WORK TO BE COMPLETED:
Word for word, and without a single picture, repeat the entries.

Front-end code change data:
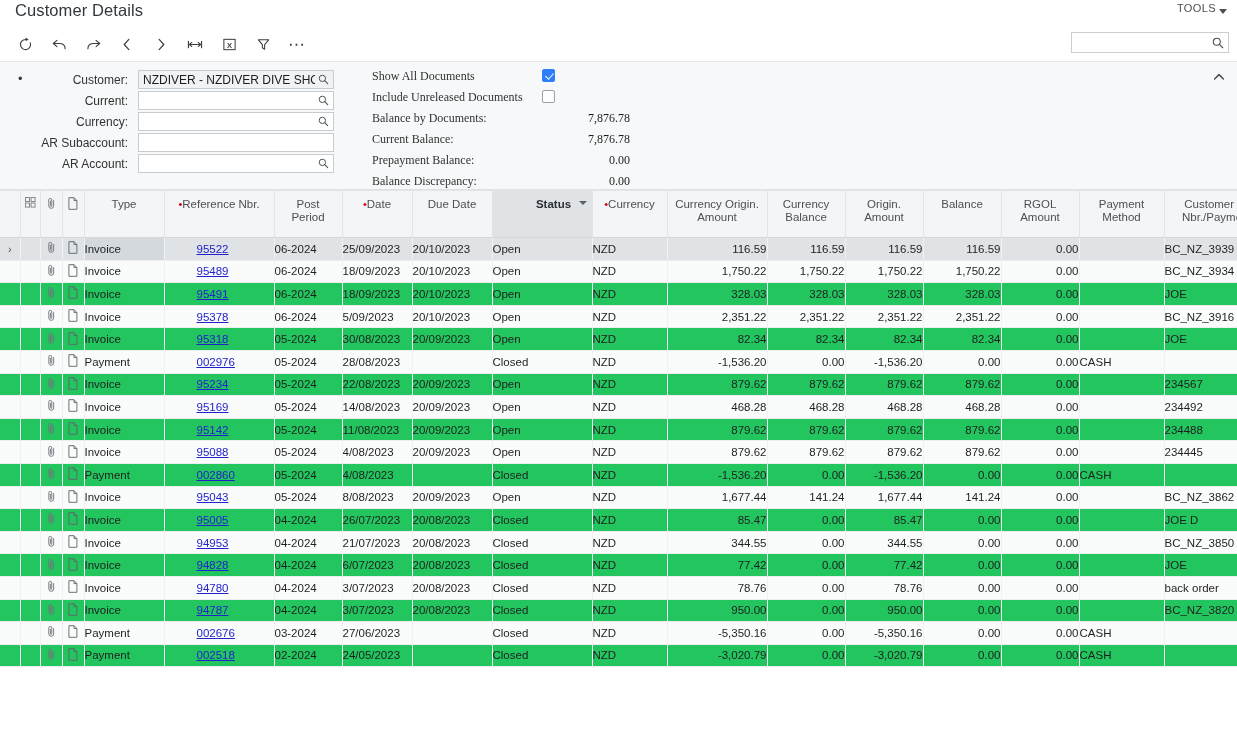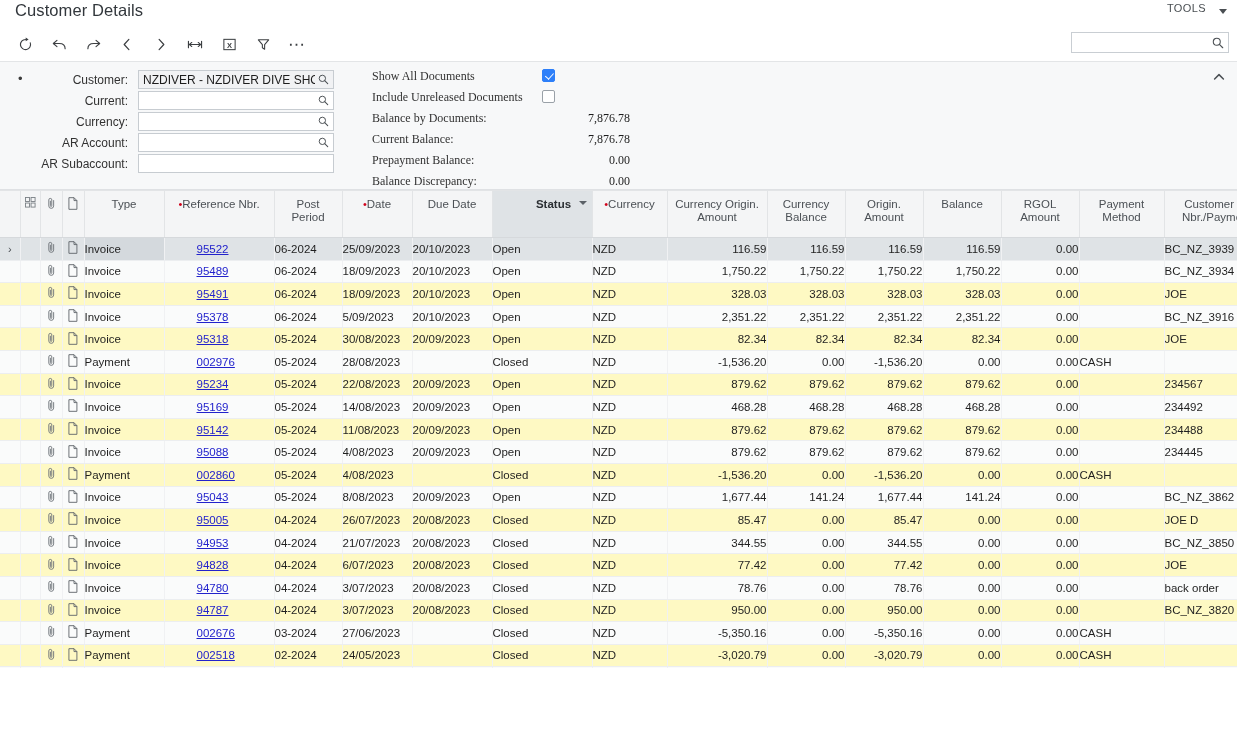--- a/index.html
+++ b/index.html
@@ -42,7 +42,7 @@
     letter-spacing: .4px;
     display: flex;
     align-items: flex-end;
-    gap: 13px;
+    gap: 3px;
     cursor: pointer;
   }
   .caret-down {

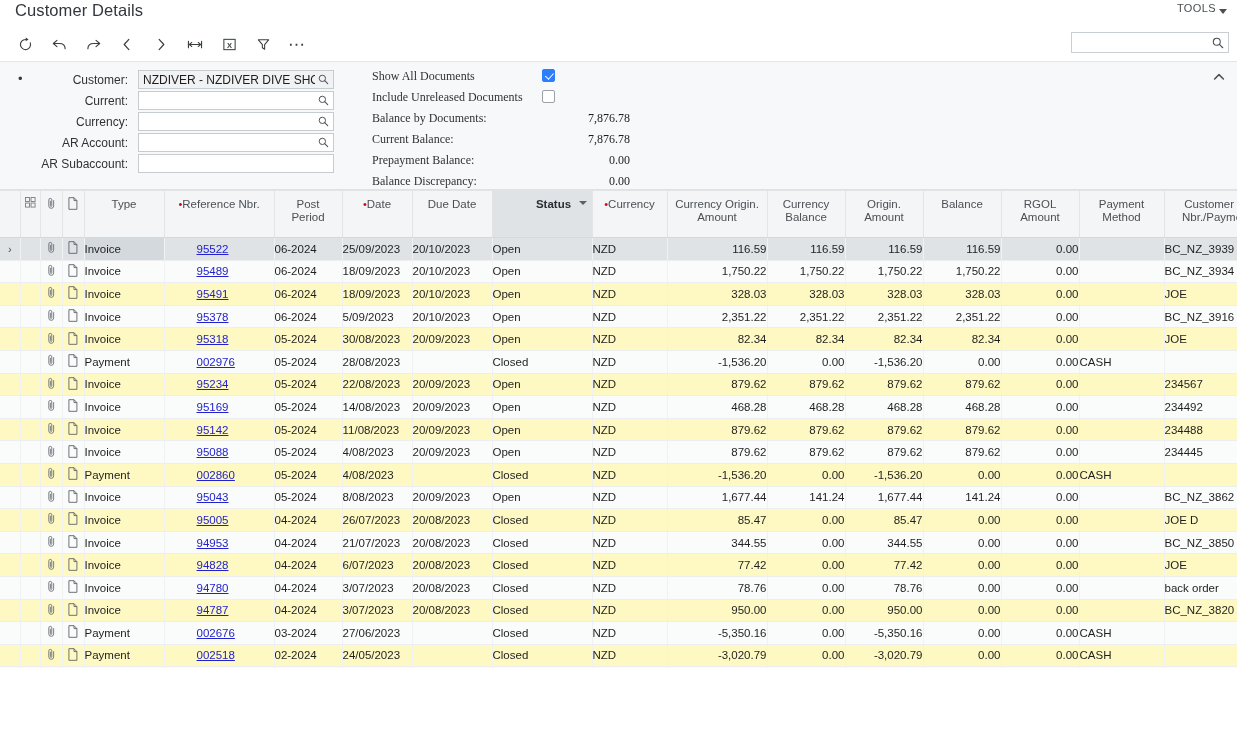--- a/index.html
+++ b/index.html
@@ -452,6 +452,15 @@
 
       <div class="frow">
         <div class="flabel">
+          <span>AR Subaccount:</span>
+        </div>
+        <div class="fctl">
+          <input type="text" value="" style="">
+        </div>
+      </div>
+
+      <div class="frow">
+        <div class="flabel">
           <span>AR Account:</span>
         </div>
         <div class="fctl">
@@ -462,15 +471,6 @@
                 <path d="M9.5 9.5 L13.2 13.2" stroke="#4a4f53" stroke-width="1.3" stroke-linecap="round"></path>
               </svg>
           </span>
-        </div>
-      </div>
-
-      <div class="frow">
-        <div class="flabel">
-          <span>AR Subaccount:</span>
-        </div>
-        <div class="fctl">
-          <input type="text" value="" style="">
         </div>
       </div>
     </div>

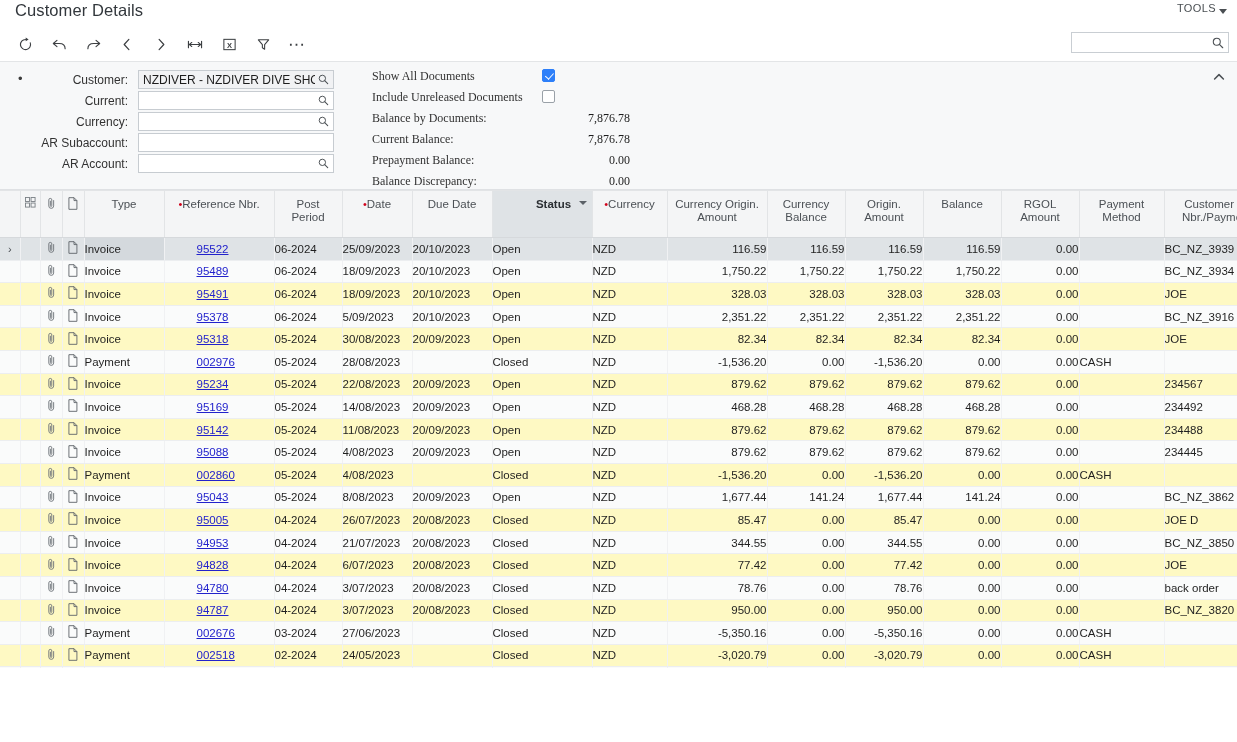--- a/index.html
+++ b/index.html
@@ -237,7 +237,7 @@
   .grid {
     position: relative;
     width: 1237px;
-    background: #fef9c3;
+    background: #22c55e;
   }
   table.gt {
     border-collapse: collapse;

RESULT OF THIS EXERCISE:
--- a/index.html
+++ b/index.html
@@ -42,7 +42,7 @@
     letter-spacing: .4px;
     display: flex;
     align-items: flex-end;
-    gap: 13px;
+    gap: 3px;
     cursor: pointer;
   }
   .caret-down {

--- a/index.html
+++ b/index.html
@@ -452,6 +452,15 @@
 
       <div class="frow">
         <div class="flabel">
+          <span>AR Subaccount:</span>
+        </div>
+        <div class="fctl">
+          <input type="text" value="" style="">
+        </div>
+      </div>
+
+      <div class="frow">
+        <div class="flabel">
           <span>AR Account:</span>
         </div>
         <div class="fctl">
@@ -462,15 +471,6 @@
                 <path d="M9.5 9.5 L13.2 13.2" stroke="#4a4f53" stroke-width="1.3" stroke-linecap="round"></path>
               </svg>
           </span>
-        </div>
-      </div>
-
-      <div class="frow">
-        <div class="flabel">
-          <span>AR Subaccount:</span>
-        </div>
-        <div class="fctl">
-          <input type="text" value="" style="">
         </div>
       </div>
     </div>

--- a/index.html
+++ b/index.html
@@ -237,7 +237,7 @@
   .grid {
     position: relative;
     width: 1237px;
-    background: #fef9c3;
+    background: #22c55e;
   }
   table.gt {
     border-collapse: collapse;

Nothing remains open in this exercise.